Well, there have been a few things that were surprising, but it's a good book. Their housekeeper, Marie, is sick. Wes Hayden, David's father, is the sheriff in town, and his brother Frank is a doctor, so he comes to see Marie. Marie says she doesn't want to see him, but Wes doesn't listen because he just thinks it's some dumb Indian thing, and that's the only reason. David's father, Wes, thinks that Indians are inferior to him and that they are also lazy. He also has no respect for them at all, but most people didn't back then.

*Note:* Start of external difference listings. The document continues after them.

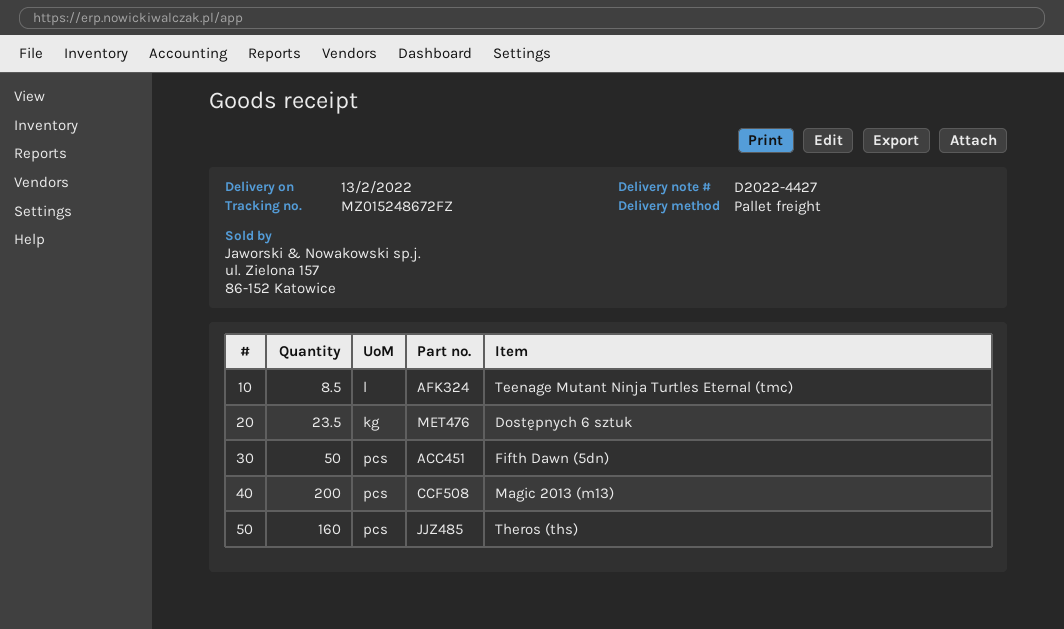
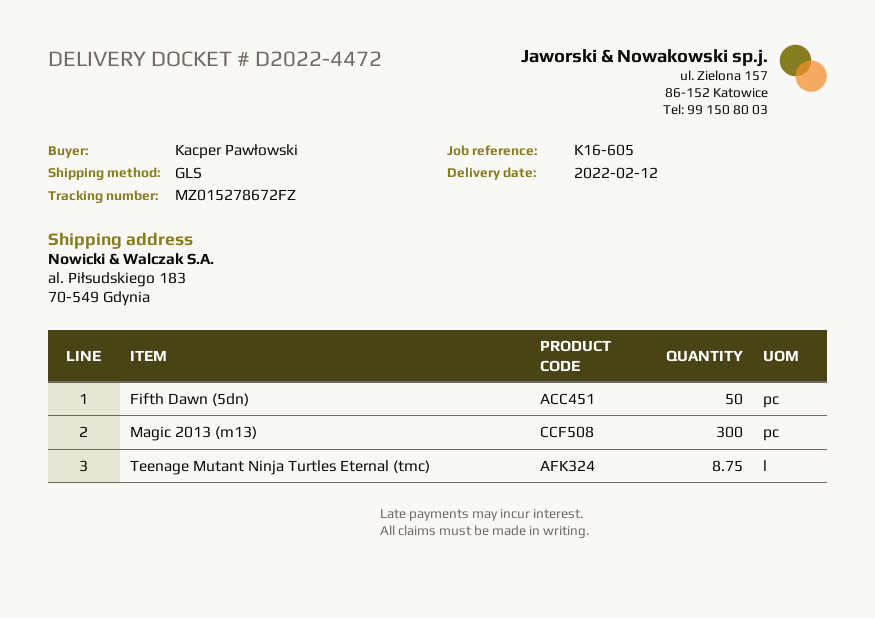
delivery note number: D2022-4427 -> D2022-4472
delivery date: 2022-02-13 -> 2022-02-12
shipping method: pallet freight -> GLS
tracking number: MZ015248672FZ -> MZ015278672FZ
Teenage Mutant Ninja Turtles Eternal (tmc): 8.5 -> 8.75
Dostępnych 6 sztuk: 23.5 -> none
Magic 2013 (m13): 200 -> 300
Theros (ths): 160 -> none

Wes makes fun of Indian beliefs and how they have the tribal medicine men instead of doctors.

Now I am getting to know Uncle Frank better. Frank and Wes have their brotherly rivalries like many brothers do. He came to see Marie at their house. When Frank goes in to see Marie, she starts screaming, and so Gloria goes in to see what the problem is. Marie wants her to stay in the room with her; she doesn't want to be alone with Frank.

I can't believe that Frank does that to the Indian women. It really comes as a surprise to me because he seems as though he can do no wrong and that he is perfect. It is not that way at all. It seems like that is the way it always goes. Many people think that Frank is so perfect.

Wes and Gail are discussing who they are going to talk to about the situation. They decide to go and talk to Len and Daisy, their neighbors. They don't talk about Marie or Frank or the other Indian girls. They just talk about the weather and different things.

Julian knows that Frank likes Indian girls; he has known for a long time. I can't believe that he can still be so proud of Frank and take his side on everything. I don't understand the relationships that some fathers and sons have. In most cases the fathers have their favorites, and Frank is Julian's favorite. I don't understand how a parent can have a favorite child. Sometimes families are just like that.

Frank, Gloria, and Dave are going out to Julian's farm for dinner. Dave is really excited since he hasn't been out to the farm for a while. Gloria doesn't want to go because Frank will be there. I can see her point, but she will have to deal with him sometime, even though she doesn't want to deal with him. The favoritism that Julian shows to Frank is unreal, and he is always is putting Wes down.

I can't believe that Marie is dead. I haven't figured out what is going on if Frank killed her or what. Although Frank promised Wes that he wouldn't rape anymore Indians, something bad happened. David reveals information that leads his father to suspect that Frank had something to do with Marie's death. Wes arrests Frank, but locks him in his own basement instead of in jail.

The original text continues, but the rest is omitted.